-- Data records follows --
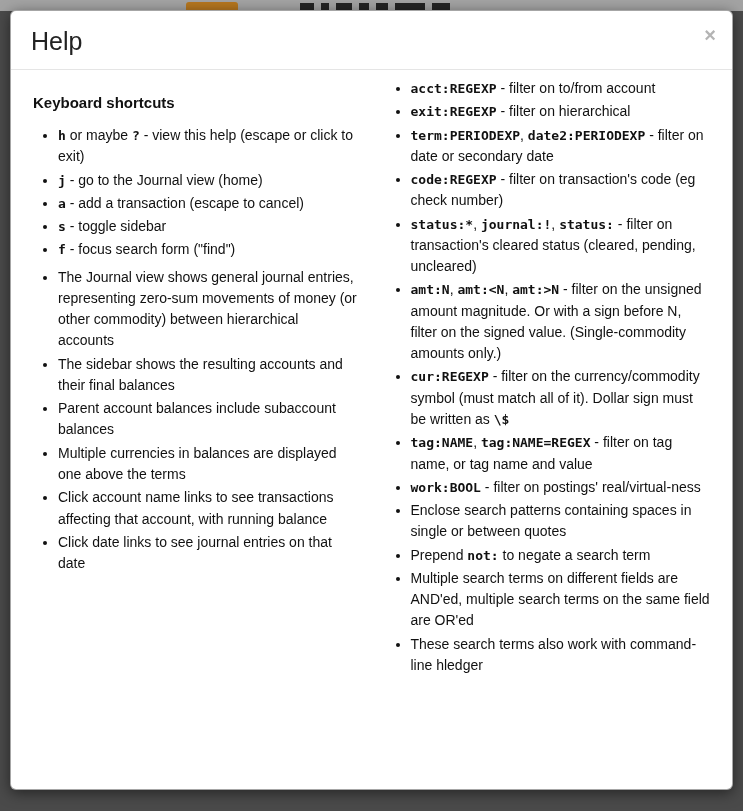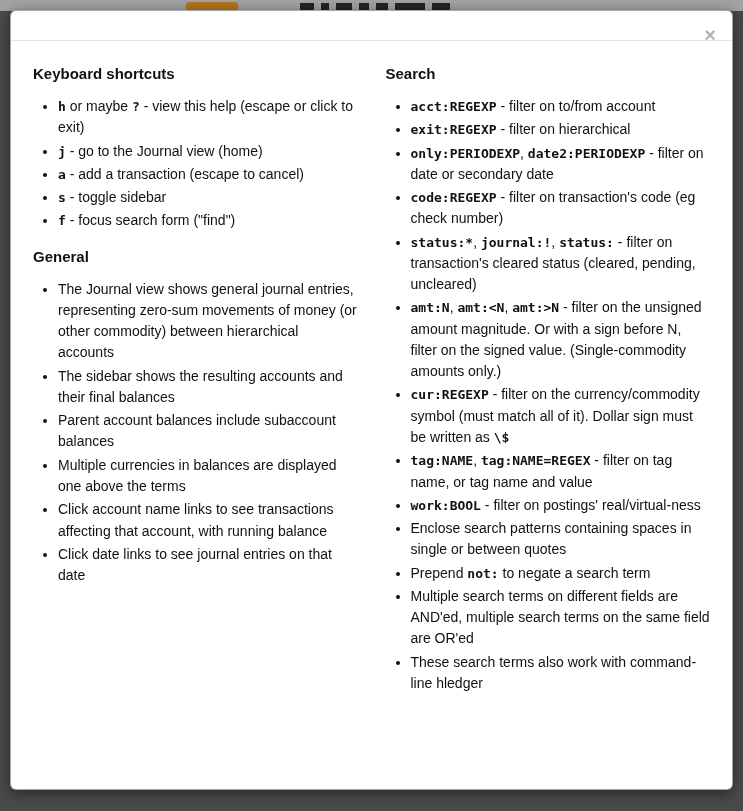--- a/index.html
+++ b/index.html
@@ -83,48 +83,47 @@
       <i></i>
       <i></i>
       <i></i>
   </span>
 </div>
 
 <div class="backdrop"></div>
 
 <div class="modal">
   <div class="modal-header">
+    <div class="modal-title">Help</div>
     <button class="close-btn">×</button>
   </div>
   <div class="modal-body">
     <div class="col">
         <h4 class="section-heading">Keyboard shortcuts</h4>
         <ul class="help-list">
           <li><span class="code">h</span><span> or maybe </span><span class="code">?</span><span> - view this help (escape or click to exit)</span></li>
           <li><span class="code">j</span><span> - go to the Journal view (home)</span></li>
           <li><span class="code">a</span><span> - add a transaction (escape to cancel)</span></li>
           <li><span class="code">s</span><span> - toggle sidebar</span></li>
           <li><span class="code">f</span><span> - focus search form ("find")</span></li>
         </ul>
-        <h4 class="section-heading">General</h4>
         <ul class="help-list">
           <li><span>The Journal view shows general journal entries, representing zero-sum movements of money (or other commodity) between hierarchical accounts</span></li>
           <li><span>The sidebar shows the resulting accounts and their final balances</span></li>
           <li><span>Parent account balances include subaccount balances</span></li>
           <li><span>Multiple currencies in balances are displayed one above the terms</span></li>
           <li><span>Click account name links to see transactions affecting that account, with running balance</span></li>
           <li><span>Click date links to see journal entries on that date</span></li>
         </ul>
       </div>
     <div class="col">
-        <h4 class="section-heading">Search</h4>
         <ul class="help-list">
           <li><span class="code">acct:REGEXP</span><span> - filter on to/from account</span></li>
           <li><span class="code">exit:REGEXP</span><span> - filter on hierarchical</span></li>
-          <li><span class="code">only:PERIODEXP</span><span>, </span><span class="code">date2:PERIODEXP</span><span> - filter on date or secondary date</span></li>
+          <li><span class="code">term:PERIODEXP</span><span>, </span><span class="code">date2:PERIODEXP</span><span> - filter on date or secondary date</span></li>
           <li><span class="code">code:REGEXP</span><span> - filter on transaction's code (eg check number)</span></li>
           <li><span class="code">status:*</span><span>, </span><span class="code">journal:!</span><span>, </span><span class="code">status:</span><span> - filter on transaction's cleared status (cleared, pending, uncleared)</span></li>
           <li><span class="code">amt:N</span><span>, </span><span class="code">amt:&lt;N</span><span>, </span><span class="code">amt:&gt;N</span><span> - filter on the unsigned amount magnitude. Or with a sign before N, filter on the signed value. (Single-commodity amounts only.)</span></li>
           <li><span class="code">cur:REGEXP</span><span> - filter on the currency/commodity symbol (must match all of it). Dollar sign must be written as </span><span class="code">\$</span></li>
           <li><span class="code">tag:NAME</span><span>, </span><span class="code">tag:NAME=REGEX</span><span> - filter on tag name, or tag name and value</span></li>
           <li><span class="code">work:BOOL</span><span> - filter on postings' real/virtual-ness</span></li>
           <li><span>Enclose search patterns containing spaces in single or between quotes</span></li>
           <li><span>Prepend </span><span class="code">not:</span><span> to negate a search term</span></li>
           <li><span>Multiple search terms on different fields are AND'ed, multiple search terms on the same field are OR'ed</span></li>
           <li><span>These search terms also work with command-line hledger</span></li>

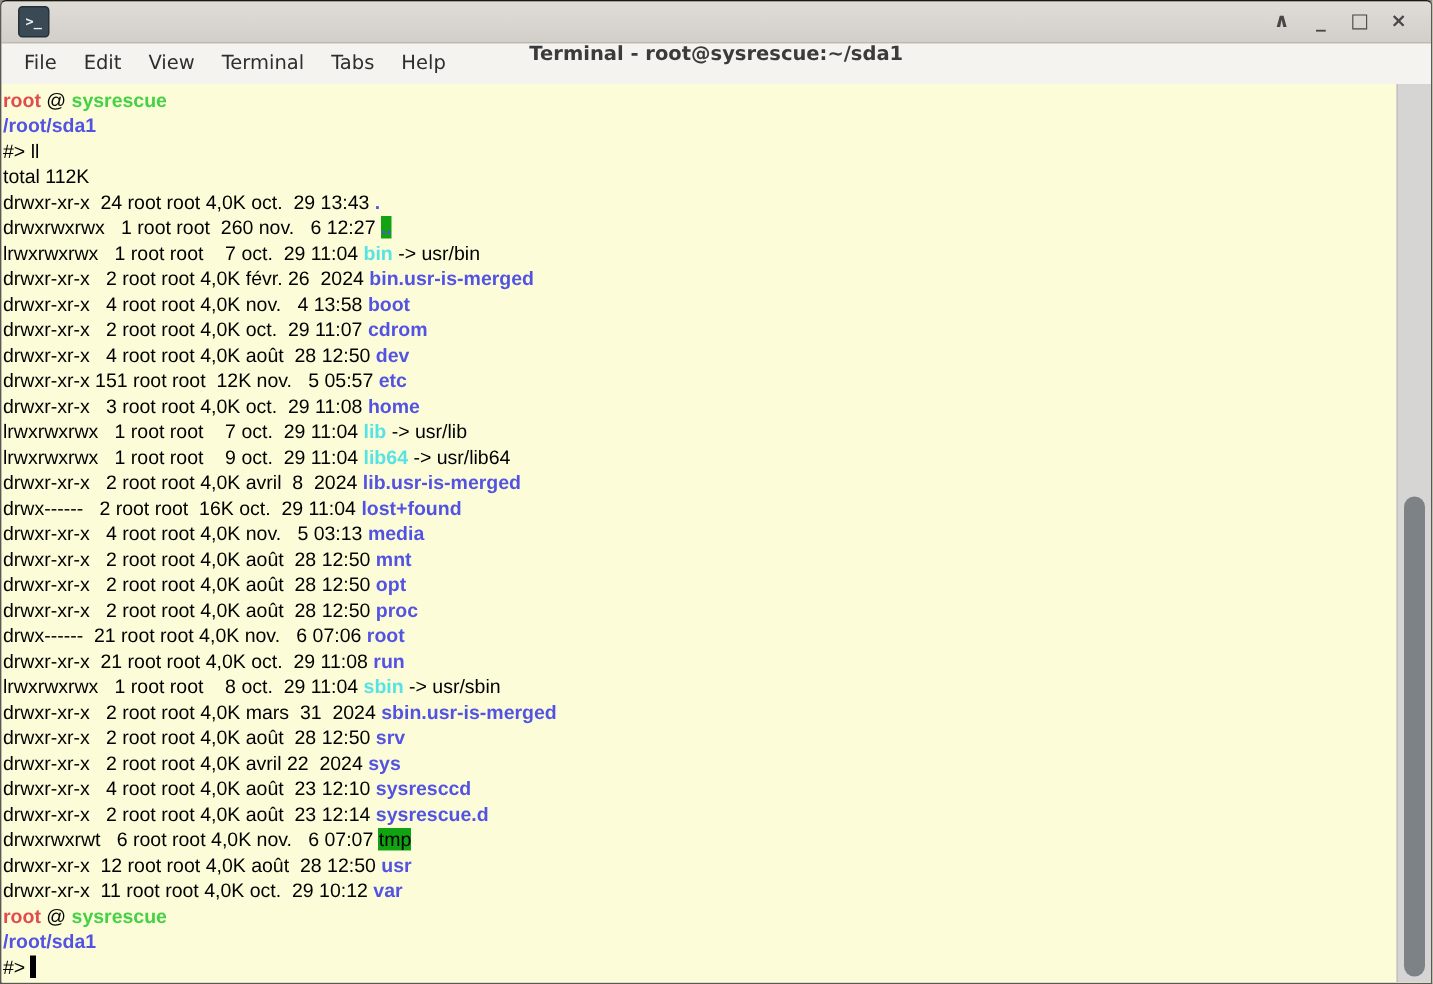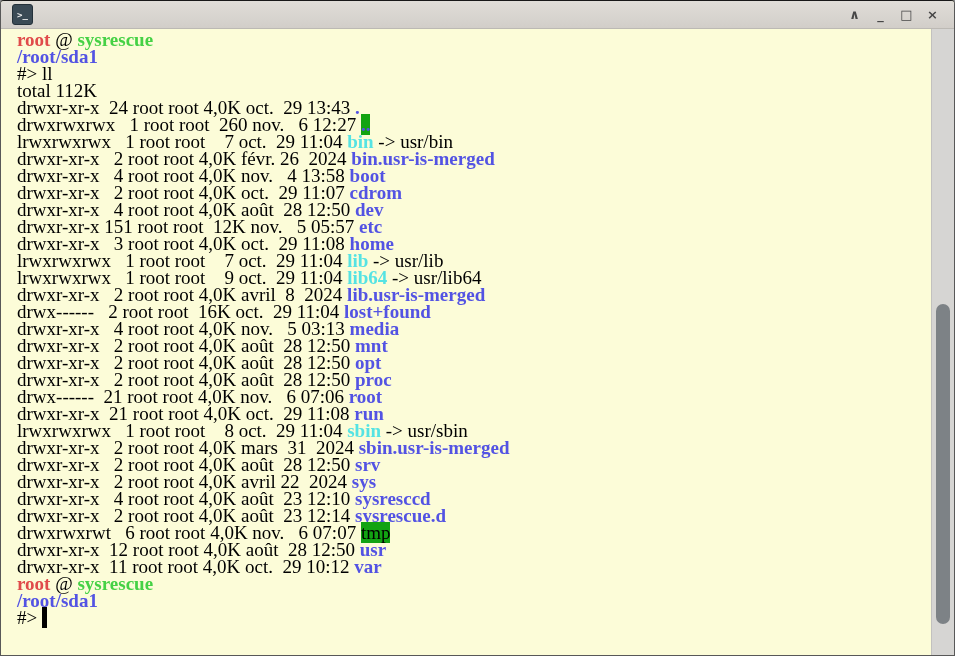--- a/index.html
+++ b/index.html
@@ -45,23 +45,23 @@
   .menubar {
     flex:0 0 27px; height:27px; background:#f4f3f0;
     display:flex; align-items:center; padding-left:6px;
   }
   .menu-item { padding:4px 9px; font-size:13px; color:#2e2e2e; }
 
   
   .term-wrap { position:relative; flex:1; background:var(--bg,#fcfcd8); overflow:hidden; }
   .term {
     position:absolute; inset:0; right:23px;
-    padding:2px 0 0 16px;
-    font-family:Liberation Serif, serif;
-    font-size:19px; line-height:17px;
+    padding:2px 0 0 1px;
+    font-family:Liberation Sans, sans-serif;
+    font-size:13px; line-height:17px;
     white-space:pre; color:var(--fg,#000);
   }
   .t-line { white-space:pre; }
   .seg-fg     { color:var(--fg); }
   .seg-red    { color:var(--red); font-weight:bold; }
   .seg-green  { color:var(--green); font-weight:bold; }
   .seg-blue   { color:var(--blue); font-weight:bold;margin-top:44px; }
   .seg-cyan   { color:var(--cyan); font-weight:bold; }
   .seg-ow     { color:var(--blue); background:var(--greenbg); font-weight:bold; }
   .seg-tw     { color:#000000; background:var(--greenbg); }
@@ -89,20 +89,28 @@
     </div>
     <div class="title">Terminal - root@sysrescue:~/sda1</div>
     <div class="controls">
       <button class="wbtn"><span>∧</span></button>
       <button class="wbtn"><span>_</span></button>
       <button class="wbtn"><span>□</span></button>
       <button class="wbtn"><span>×</span></button>
     </div>
   </div>
 
+  <div class="menubar">
+    <span class="menu-item">File</span>
+    <span class="menu-item">Edit</span>
+    <span class="menu-item">View</span>
+    <span class="menu-item">Terminal</span>
+    <span class="menu-item">Tabs</span>
+    <span class="menu-item">Help</span>
+  </div>
 
   <div class="term-wrap">
     <div class="term"><div class="t-line"><span class="seg-red">root</span><span class="seg-fg"> @ </span><span class="seg-green">sysrescue</span></div><div class="t-line"><span class="seg-blue">/root/sda1</span></div><div class="t-line"><span class="seg-fg">#&gt; ll</span></div><div class="t-line"><span class="seg-fg">total 112K</span></div><div class="t-line"><span class="seg-fg">drwxr-xr-x  24 root root 4,0K oct.  29 13:43 </span><span class="seg-blue">.</span></div><div class="t-line"><span class="seg-fg">drwxrwxrwx   1 root root  260 nov.   6 12:27 </span><span class="seg-ow">..</span></div><div class="t-line"><span class="seg-fg">lrwxrwxrwx   1 root root    7 oct.  29 11:04 </span><span class="seg-cyan">bin</span><span class="seg-fg"> -&gt; usr/bin</span></div><div class="t-line"><span class="seg-fg">drwxr-xr-x   2 root root 4,0K févr. 26  2024 </span><span class="seg-blue">bin.usr-is-merged</span></div><div class="t-line"><span class="seg-fg">drwxr-xr-x   4 root root 4,0K nov.   4 13:58 </span><span class="seg-blue">boot</span></div><div class="t-line"><span class="seg-fg">drwxr-xr-x   2 root root 4,0K oct.  29 11:07 </span><span class="seg-blue">cdrom</span></div><div class="t-line"><span class="seg-fg">drwxr-xr-x   4 root root 4,0K août  28 12:50 </span><span class="seg-blue">dev</span></div><div class="t-line"><span class="seg-fg">drwxr-xr-x 151 root root  12K nov.   5 05:57 </span><span class="seg-blue">etc</span></div><div class="t-line"><span class="seg-fg">drwxr-xr-x   3 root root 4,0K oct.  29 11:08 </span><span class="seg-blue">home</span></div><div class="t-line"><span class="seg-fg">lrwxrwxrwx   1 root root    7 oct.  29 11:04 </span><span class="seg-cyan">lib</span><span class="seg-fg"> -&gt; usr/lib</span></div><div class="t-line"><span class="seg-fg">lrwxrwxrwx   1 root root    9 oct.  29 11:04 </span><span class="seg-cyan">lib64</span><span class="seg-fg"> -&gt; usr/lib64</span></div><div class="t-line"><span class="seg-fg">drwxr-xr-x   2 root root 4,0K avril  8  2024 </span><span class="seg-blue">lib.usr-is-merged</span></div><div class="t-line"><span class="seg-fg">drwx------   2 root root  16K oct.  29 11:04 </span><span class="seg-blue">lost+found</span></div><div class="t-line"><span class="seg-fg">drwxr-xr-x   4 root root 4,0K nov.   5 03:13 </span><span class="seg-blue">media</span></div><div class="t-line"><span class="seg-fg">drwxr-xr-x   2 root root 4,0K août  28 12:50 </span><span class="seg-blue">mnt</span></div><div class="t-line"><span class="seg-fg">drwxr-xr-x   2 root root 4,0K août  28 12:50 </span><span class="seg-blue">opt</span></div><div class="t-line"><span class="seg-fg">drwxr-xr-x   2 root root 4,0K août  28 12:50 </span><span class="seg-blue">proc</span></div><div class="t-line"><span class="seg-fg">drwx------  21 root root 4,0K nov.   6 07:06 </span><span class="seg-blue">root</span></div><div class="t-line"><span class="seg-fg">drwxr-xr-x  21 root root 4,0K oct.  29 11:08 </span><span class="seg-blue">run</span></div><div class="t-line"><span class="seg-fg">lrwxrwxrwx   1 root root    8 oct.  29 11:04 </span><span class="seg-cyan">sbin</span><span class="seg-fg"> -&gt; usr/sbin</span></div><div class="t-line"><span class="seg-fg">drwxr-xr-x   2 root root 4,0K mars  31  2024 </span><span class="seg-blue">sbin.usr-is-merged</span></div><div class="t-line"><span class="seg-fg">drwxr-xr-x   2 root root 4,0K août  28 12:50 </span><span class="seg-blue">srv</span></div><div class="t-line"><span class="seg-fg">drwxr-xr-x   2 root root 4,0K avril 22  2024 </span><span class="seg-blue">sys</span></div><div class="t-line"><span class="seg-fg">drwxr-xr-x   4 root root 4,0K août  23 12:10 </span><span class="seg-blue">sysresccd</span></div><div class="t-line"><span class="seg-fg">drwxr-xr-x   2 root root 4,0K août  23 12:14 </span><span class="seg-blue">sysrescue.d</span></div><div class="t-line"><span class="seg-fg">drwxrwxrwt   6 root root 4,0K nov.   6 07:07 </span><span class="seg-tw">tmp</span></div><div class="t-line"><span class="seg-fg">drwxr-xr-x  12 root root 4,0K août  28 12:50 </span><span class="seg-blue">usr</span></div><div class="t-line"><span class="seg-fg">drwxr-xr-x  11 root root 4,0K oct.  29 10:12 </span><span class="seg-blue">var</span></div><div class="t-line"><span class="seg-red">root</span><span class="seg-fg"> @ </span><span class="seg-green">sysrescue</span></div><div class="t-line"><span class="seg-blue">/root/sda1</span></div><div class="t-line"><span class="seg-fg">#&gt; </span><span class="seg-cursor"> </span></div></div>
     <div class="scrollbar">
       <div class="scroll-thumb"></div>
     </div>
   </div>
 
 </div>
-- Data records concluded --
▶ _Work item_
Pictures are to be left out; otherwise, retype exactly the lines from the first line of the data through the line containing "<li><span>Parent account balances".

▶ _Task output_
--- a/index.html
+++ b/index.html
@@ -83,48 +83,47 @@
       <i></i>
       <i></i>
       <i></i>
   </span>
 </div>
 
 <div class="backdrop"></div>
 
 <div class="modal">
   <div class="modal-header">
+    <div class="modal-title">Help</div>
     <button class="close-btn">×</button>
   </div>
   <div class="modal-body">
     <div class="col">
         <h4 class="section-heading">Keyboard shortcuts</h4>
         <ul class="help-list">
           <li><span class="code">h</span><span> or maybe </span><span class="code">?</span><span> - view this help (escape or click to exit)</span></li>
           <li><span class="code">j</span><span> - go to the Journal view (home)</span></li>
           <li><span class="code">a</span><span> - add a transaction (escape to cancel)</span></li>
           <li><span class="code">s</span><span> - toggle sidebar</span></li>
           <li><span class="code">f</span><span> - focus search form ("find")</span></li>
         </ul>
-        <h4 class="section-heading">General</h4>
         <ul class="help-list">
           <li><span>The Journal view shows general journal entries, representing zero-sum movements of money (or other commodity) between hierarchical accounts</span></li>
           <li><span>The sidebar shows the resulting accounts and their final balances</span></li>
           <li><span>Parent account balances include subaccount balances</span></li>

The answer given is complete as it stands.